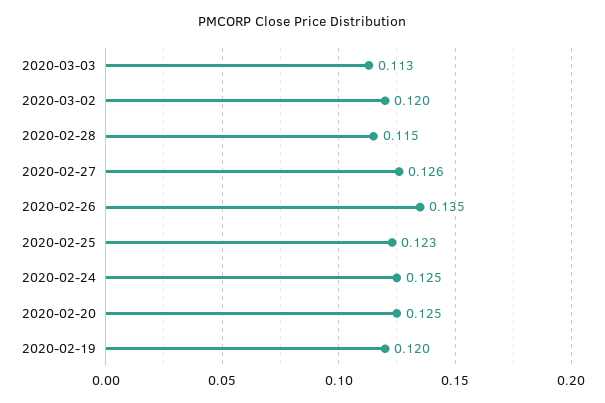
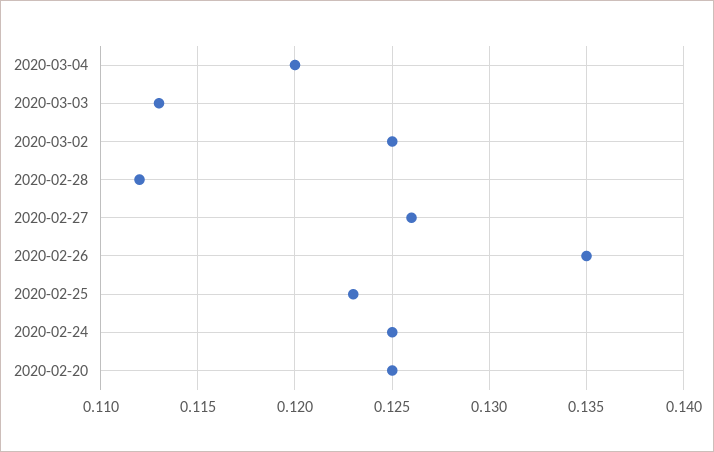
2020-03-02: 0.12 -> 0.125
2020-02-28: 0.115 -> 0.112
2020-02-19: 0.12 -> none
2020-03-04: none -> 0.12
□ □ □
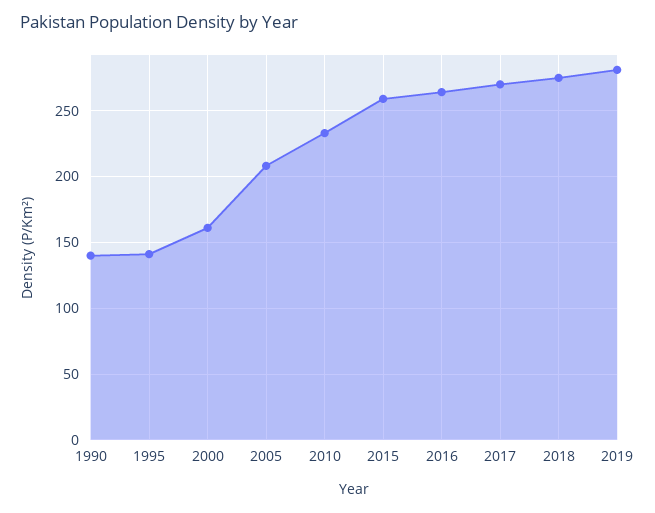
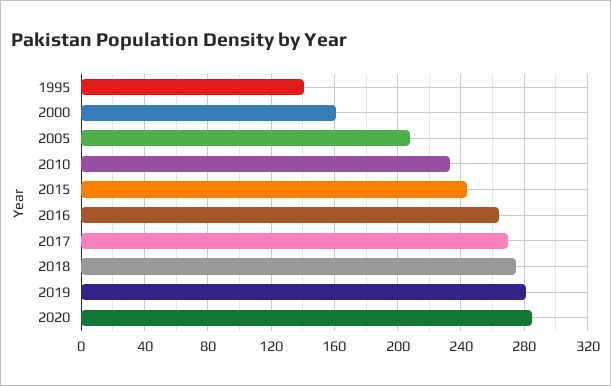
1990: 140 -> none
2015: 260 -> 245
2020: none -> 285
□ □ □
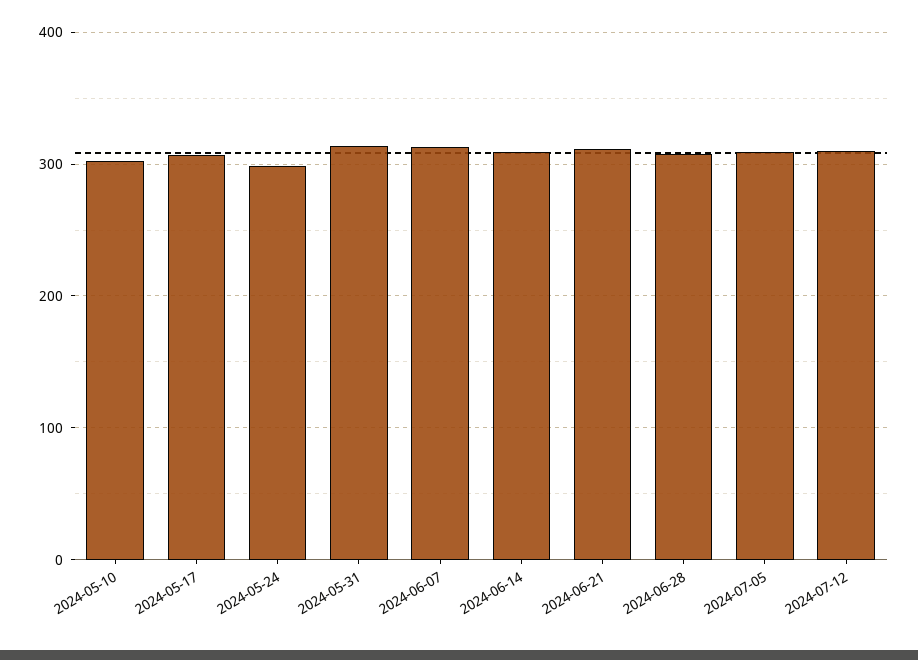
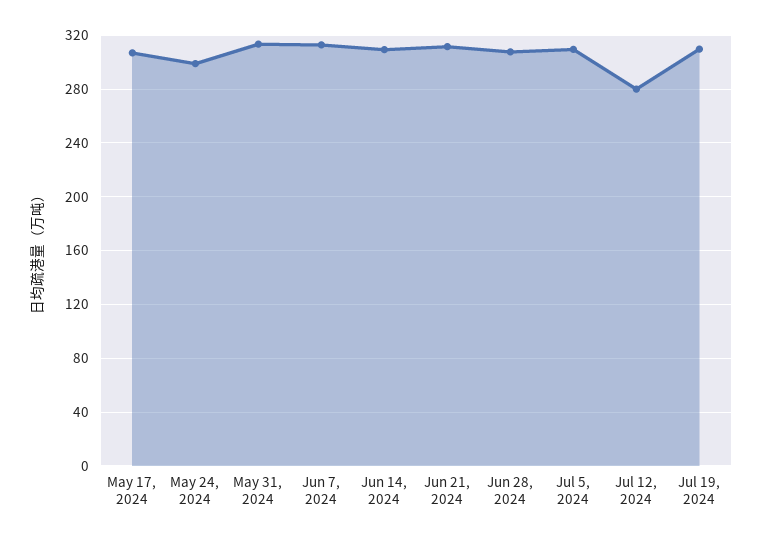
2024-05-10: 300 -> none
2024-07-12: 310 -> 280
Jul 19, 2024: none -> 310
□ □ □
_What to work on_: Copy all lines from the material that include "none".

_Result of this exercise_:
2020-02-19: 0.12 -> none
2020-03-04: none -> 0.12
1990: 140 -> none
2020: none -> 285
2024-05-10: 300 -> none
Jul 19, 2024: none -> 310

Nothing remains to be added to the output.